Para los inversionistas que habían adquirido los bonos venezolanos en mora a precios bajos, era el momento que esperaban: el régimen de Delcy Rodríguez anunció que aceleraría el inicio de las negociaciones para reestructurar su deuda de 170 mil millones de dólares.
Por Bloomberg
El comunicado de dos páginas, publicado hace una semana en una cuenta de redes sociales inactiva desde 2024, desató una oleada de llamadas entre los tenedores de bonos que contaban con grandes ganancias una vez que el país superara años de sanciones paralizantes y restableciera sus vínculos con los mercados financieros globales.

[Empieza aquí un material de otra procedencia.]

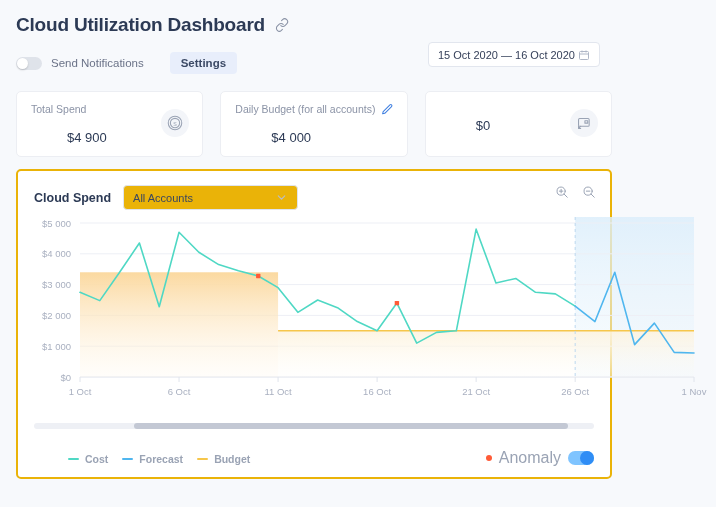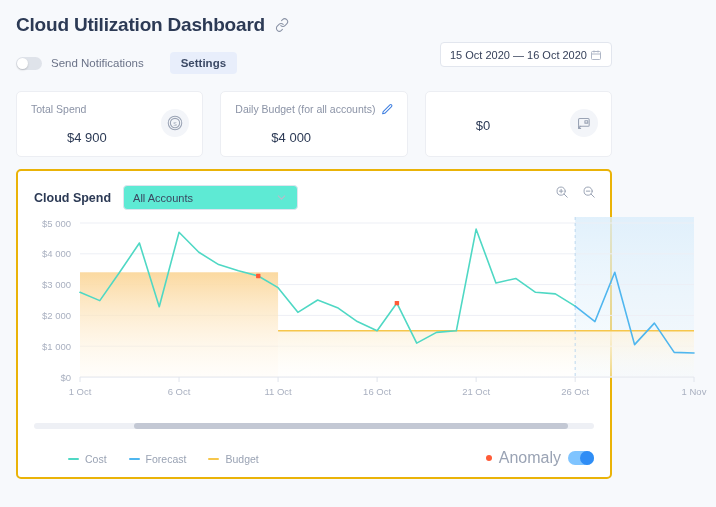--- a/index.html
+++ b/index.html
@@ -23,7 +23,7 @@
   .toggle-label{font-size:11.5px;color:#6b7388;margin-left:9px;}
   .settings-btn{margin-left:26px;background:#e8eefb;color:#3c4a66;font-size:11.5px;font-weight:bold;
     border:none;border-radius:4px;padding:5px 11px;cursor:pointer;font-family:inherit;text-align:center;}
-  .daterange{position:absolute;right:4px;top:6px;width:172px;height:25px;background:#fff;border:1px solid #e2e6ee;
+  .daterange{position:absolute;right:16px;top:6px;width:172px;height:25px;background:#fff;border:1px solid #e2e6ee;
     border-radius:4px;display:flex;align-items:center;padding:0 9px;box-sizing:border-box;cursor:pointer;}
   .daterange-text{font-size:11px;color:#36415a;flex:1;}
   .cal-icon{color:#aeb6c6;display:flex;}

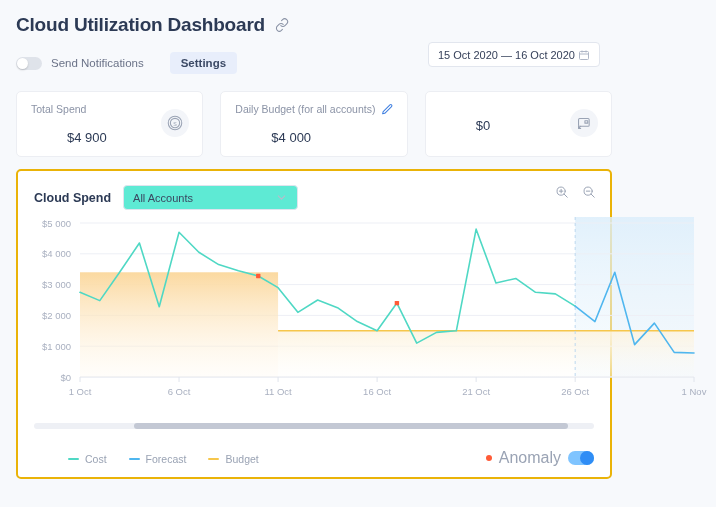--- a/index.html
+++ b/index.html
@@ -43,7 +43,7 @@
     height:310px;position:relative;box-sizing:border-box;}
   .panel-head{display:flex;align-items:center;padding:14px 16px 0 16px;position:relative;}
   .panel-title{font-size:12.5px;font-weight:bold;color:#2c3a55;margin-right:12px;}
-  .select{width:175px;height:25px;border:1px solid #dfe4ee;border-radius:4px;background:#5eead4;
+  .select{width:175px;height:25px;border:1px solid #dfe4ee;border-radius:4px;background:#eab308;
     display:flex;align-items:center;padding:0 9px;box-sizing:border-box;cursor:pointer;}
   .select-text{font-size:11px;color:#3a4760;flex:1;}
   .chev{color:#b6bdcb;display:flex;}

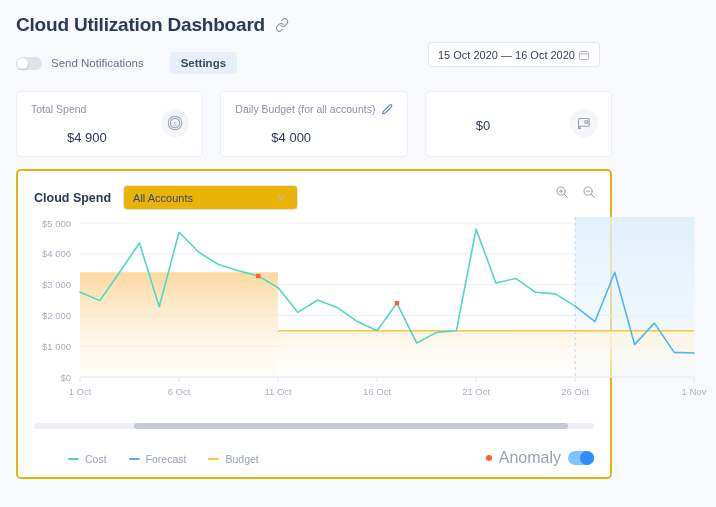--- a/index.html
+++ b/index.html
@@ -54,7 +54,7 @@
   .scroller{position:absolute;left:16px;right:16px;top:252px;height:6px;background:#eef0f5;border-radius:3px;cursor:pointer;}
   .scroll-thumb{position:absolute;left:100px;width:434px;top:0;height:6px;background:#c3c8d4;border-radius:3px;cursor:grab;}
 
-  .legend{position:absolute;left:50px;top:282px;display:flex;gap:22px;align-items:flex-start;}
+  .legend{position:absolute;left:50px;top:282px;display:flex;gap:14px;align-items:flex-start;font-weight:bold;}
   .lg{display:flex;align-items:center;gap:6px;cursor:pointer;}
   .lg .bar{width:11px;height:2.5px;border-radius:2px;}
   .lg span{font-size:10.5px;color:#9aa3b4;}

Pero la euforia pronto se convirtió en una realidad más desalentadora: incluso con el país ahora aliado con Washington, la reestructuración podría prolongarse durante años. Y no hay certeza de que los inversionistas se recuperen lo suficiente como para justificar el aumento de precios desde que la detención de Nicolás Maduro por parte de Estados Unidos en enero catapultó a Rodríguez al poder.

“Este proceso aún va a llevar mucho tiempo”, dijo Jeff Grills, director de deuda multiactivos y de mercados emergentes de EE. UU. en Aegon Asset Management, quien ha mantenido sus posiciones sin cambios. “Con los bonos cerca de 60 centavos por dólar, es difícil prever que se revaloricen mucho más sin más información sobre las finanzas de Venezuela”.

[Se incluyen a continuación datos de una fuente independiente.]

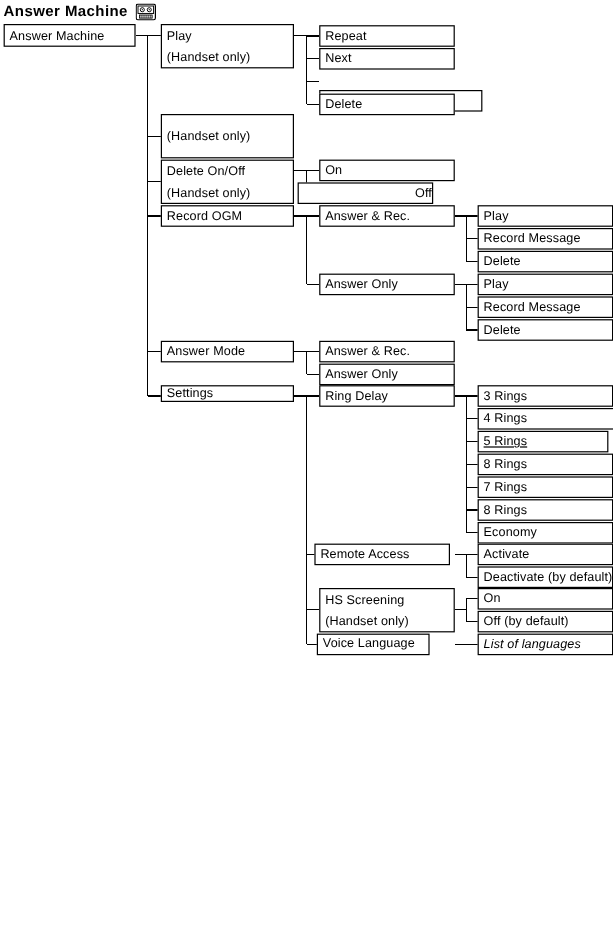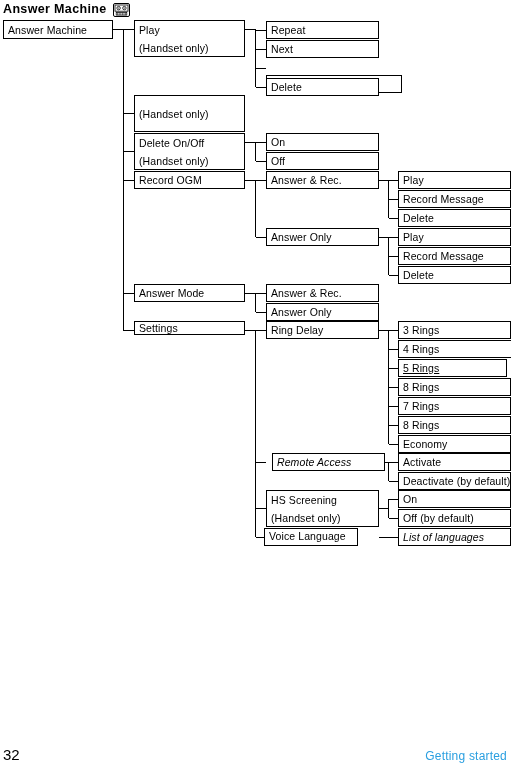--- a/index.html
+++ b/index.html
@@ -228,7 +228,7 @@
         <div class="node" style="left: 266px; top: 133px; width: 113px; height: 18px;">
           <span class="line">On</span>
         </div>
-        <div class="node" style="left: 266px; top: 152px; width: 113px; height: 18px;">
+        <div class="node" style="left: 248px; top: 152px; width: 113px; height: 18px; align-items: flex-end;">
           <span class="line">Off</span>
         </div>
         <div class="node" style="left: 134px; top: 171px; width: 111px; height: 18px;">

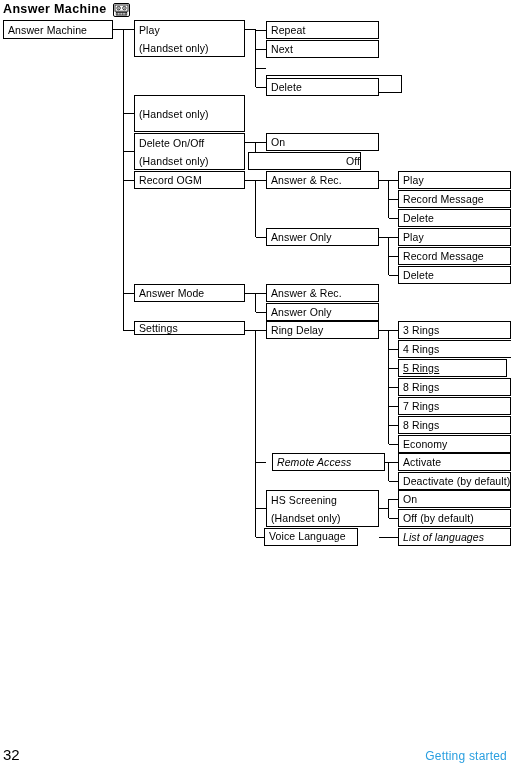--- a/index.html
+++ b/index.html
@@ -294,7 +294,7 @@
         <div class="node" style="left: 398px; top: 435px; width: 113px; height: 18px;">
           <span class="line">Economy</span>
         </div>
-        <div class="node" style="left: 272px; top: 453px; width: 113px; height: 18px; font-style: italic;">
+        <div class="node" style="left: 262px; top: 453px; width: 113px; height: 18px;">
           <span class="line">Remote Access</span>
         </div>
         <div class="node" style="left: 398px; top: 453px; width: 113px; height: 18px;">

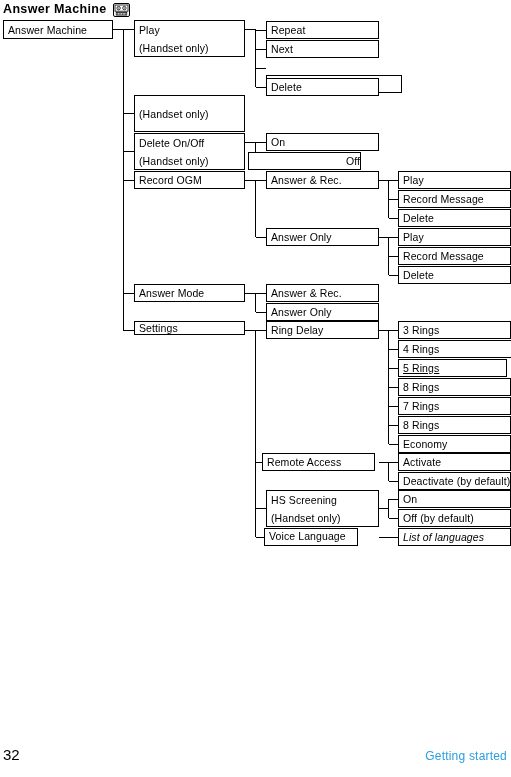--- a/index.html
+++ b/index.html
@@ -322,10 +322,6 @@
       </div>
   </div>
 
-  <div id="footer">
-    <span id="footer-page-number">32</span>
-    <span id="footer-section-label">Getting started</span>
-  </div>
 
 </div>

Esta constatación ha frenado el que fue el mayor repunte en los mercados emergentes, con un aumento de la deuda venezolana de más del 60% este año. Esto culminó un incremento de casi el 220% en los últimos 12 meses, en medio de la especulación de que la presión económica obligaría al gobierno a reestructurar deudas que no podía pagar tras años de gasto desmedido, mala gestión y falta de inversión en su industria petrolera.
Otros países, como Grecia, Argentina y Sri Lanka, han reestructurado sus deudas tras verse al borde del colapso. Sin embargo, el proceso, que implica negociaciones entre acreedores con derechos a veces contrapuestos sobre los fondos del gobierno, puede ser prolongado.